What makes a psychopath tick?
The idea of the psychopath has long held a dark allure for the general public. From Hannibal Lector to Norman Bates, Charles Manson to Jack the Ripper, these men (and by and large they are usually men) fascinate and frighten in equal measure.
When I started researching psychopathy (for “The Psychopath Within”), I started with the most basic question of all: what exactly is a psychopath?
It turns out that it isn’t a simple question.
In 1941 Hervey Cleckley wrote “The Mask of Sanity”, a work which described psychopathy as “a deep-rooted emotional pathology concealed by the outward appearance of good health”. That’s the first part: psychopaths aren’t obviously ill. They walk among us, unseen and unnoticed. They’re often highly successful socially and in business as we’ll come onto later on.
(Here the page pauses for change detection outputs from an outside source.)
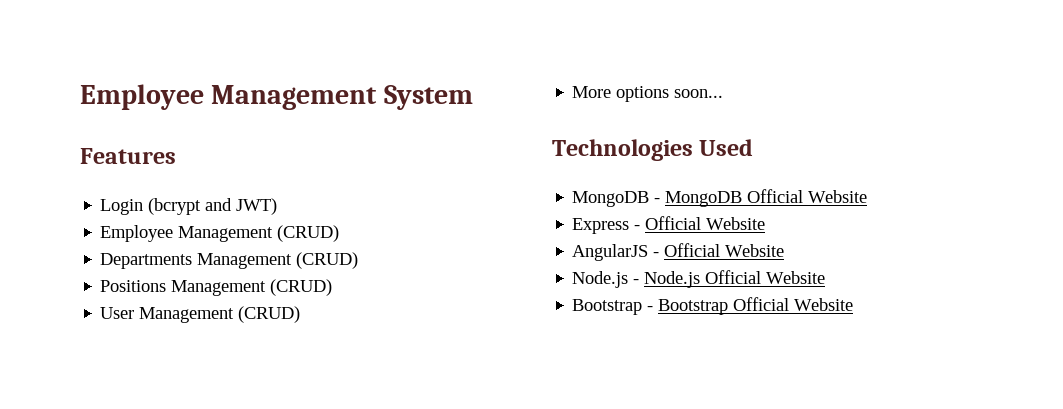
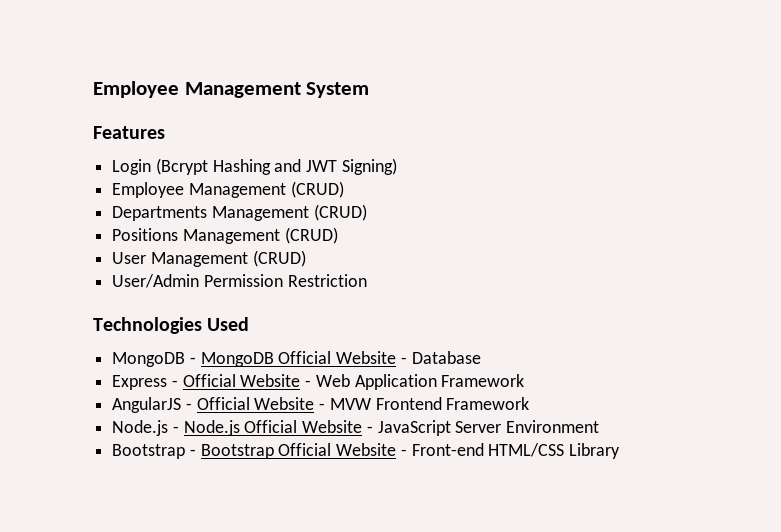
[148,198,278,215] (bcrypt and JWT) -> [155,158,397,175] (Bcrypt Hashing and JWT Signing)
[572,86,724,102] More options soon... -> [112,274,367,288] User/Admin Permission Restriction
(868, 196) none -> [400,351,481,364] - Database
(766, 223) none -> [305,374,525,390] - Web Application Framework
(785, 250) none -> [319,397,530,410] - MVW Frontend Framework
(826, 277) none -> [366,420,600,436] - JavaScript Server Environment
(854, 304) none -> [400,443,621,459] - Front-end HTML/CSS Library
But what is it that lies underneath that outward appearance and corrupts their otherwise normal behaviour?
Early research (Hare’s Psychopathy Checklist) described psychopathy as “callousness”. Today’s definition (courtesy of Lynam and Widiger’s 2007 Psychopathy Resemblance Index) prefers the term “coldheartedness”.
It’s still pretty vague, isn’t it? And therein lies the problem. While there are tests to screen for psychopathy, it’s dicey. The label is inherently dangerous to apply. What if we get it wrong?
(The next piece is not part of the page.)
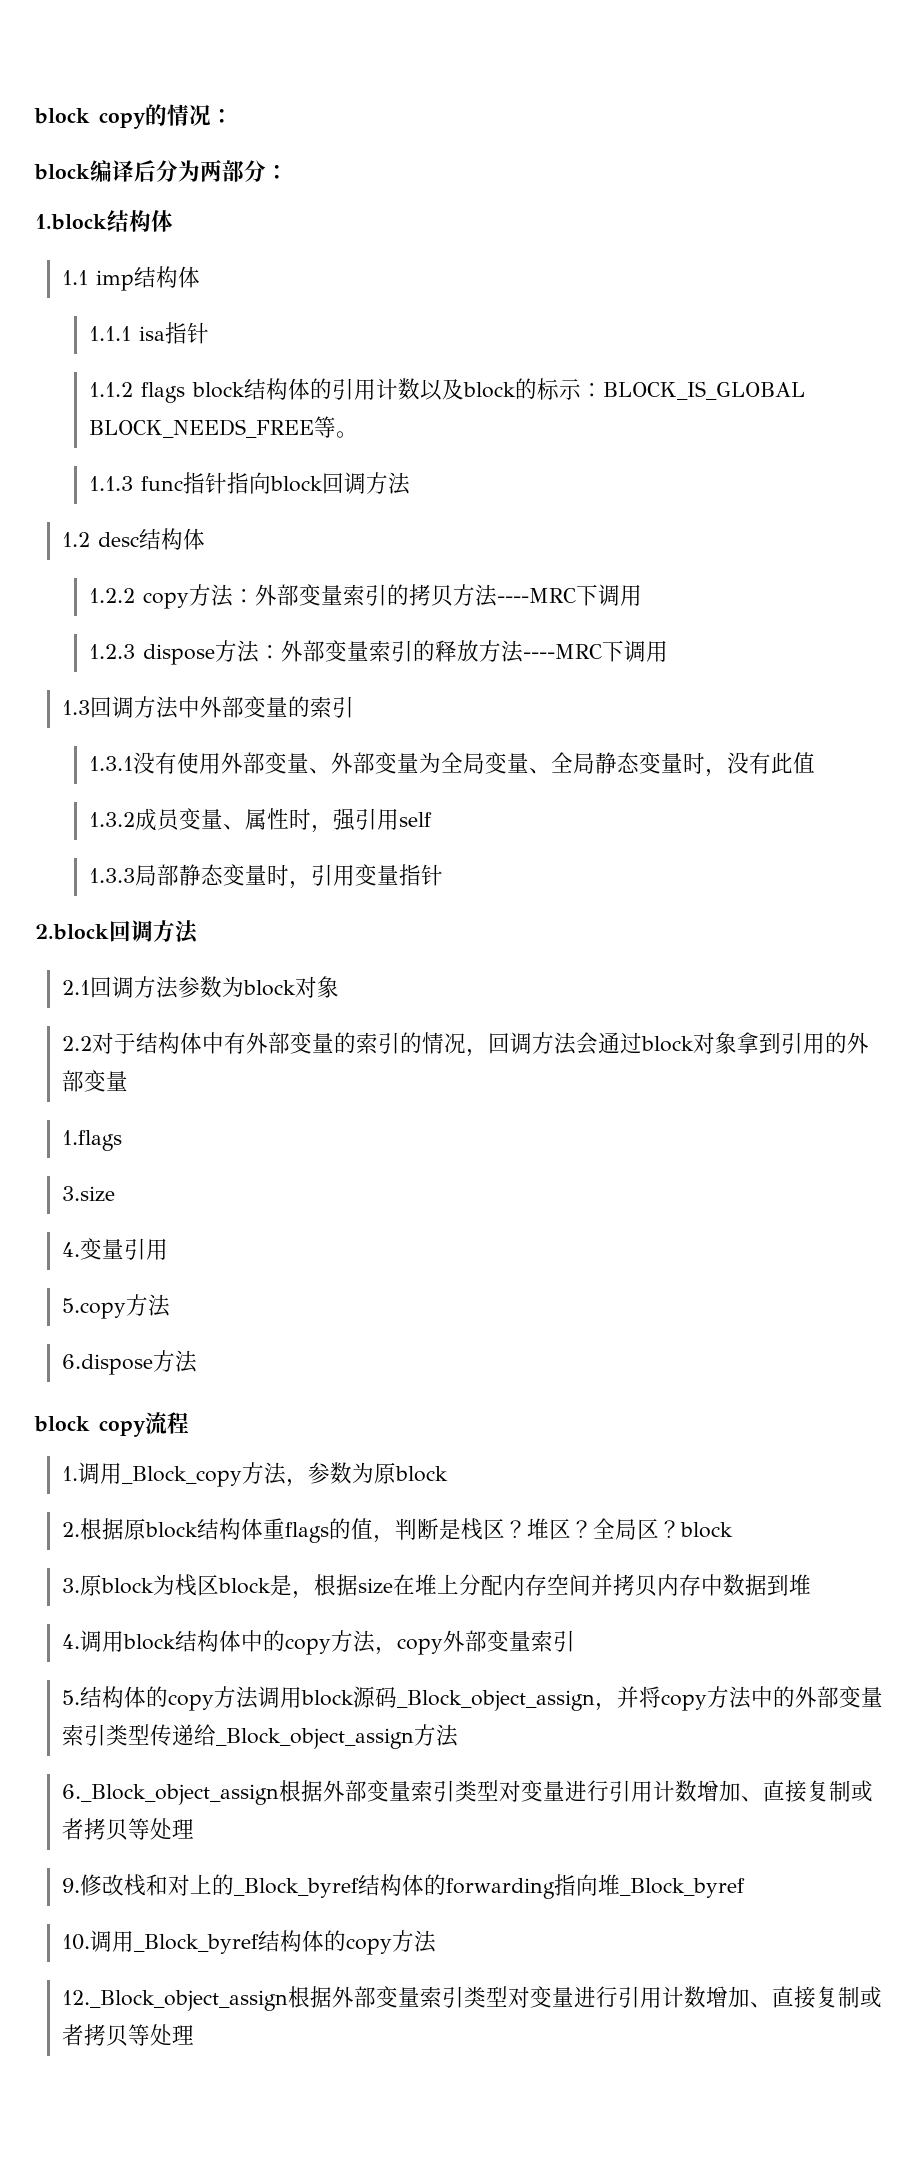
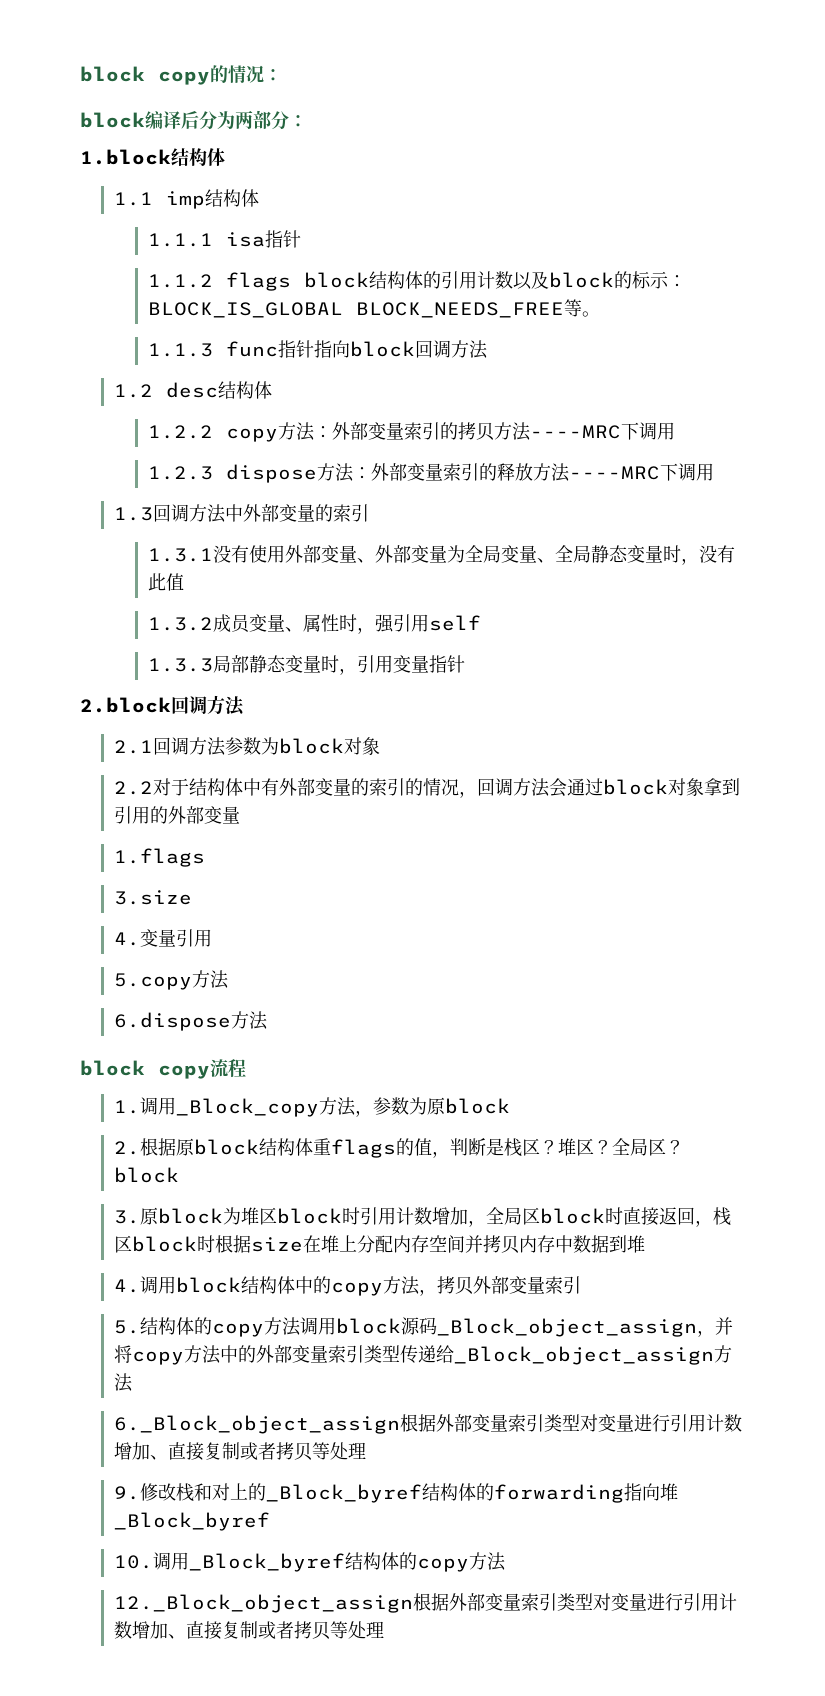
(175, 1584) none -> [240,1207,713,1227] 堆区block时引用计数增加，全局区block时直接返回，
[269,1574,314,1599] 是， -> [196,1235,215,1253] 时
[396,1638,443,1655] copy -> [436,1276,473,1295] 拷贝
It gets even *more* complicated across national boundaries. In the UK, a score of 25 points out of 40 on the Psychopathy Checklist Revised Edition (abbreviated to “PCL-R”) is indicative of psychopathy. In the USA, on the same test, it takes a score of 30 to be considered a psychopath. It’s all muddied further by differing assessment methods which means a psychopath in one country isn’t necessarily a psychopath on the other side of a border. Add in misuse of the term (which is often confused with sociopathy) and we’ve got some serious confusion going on. Madness.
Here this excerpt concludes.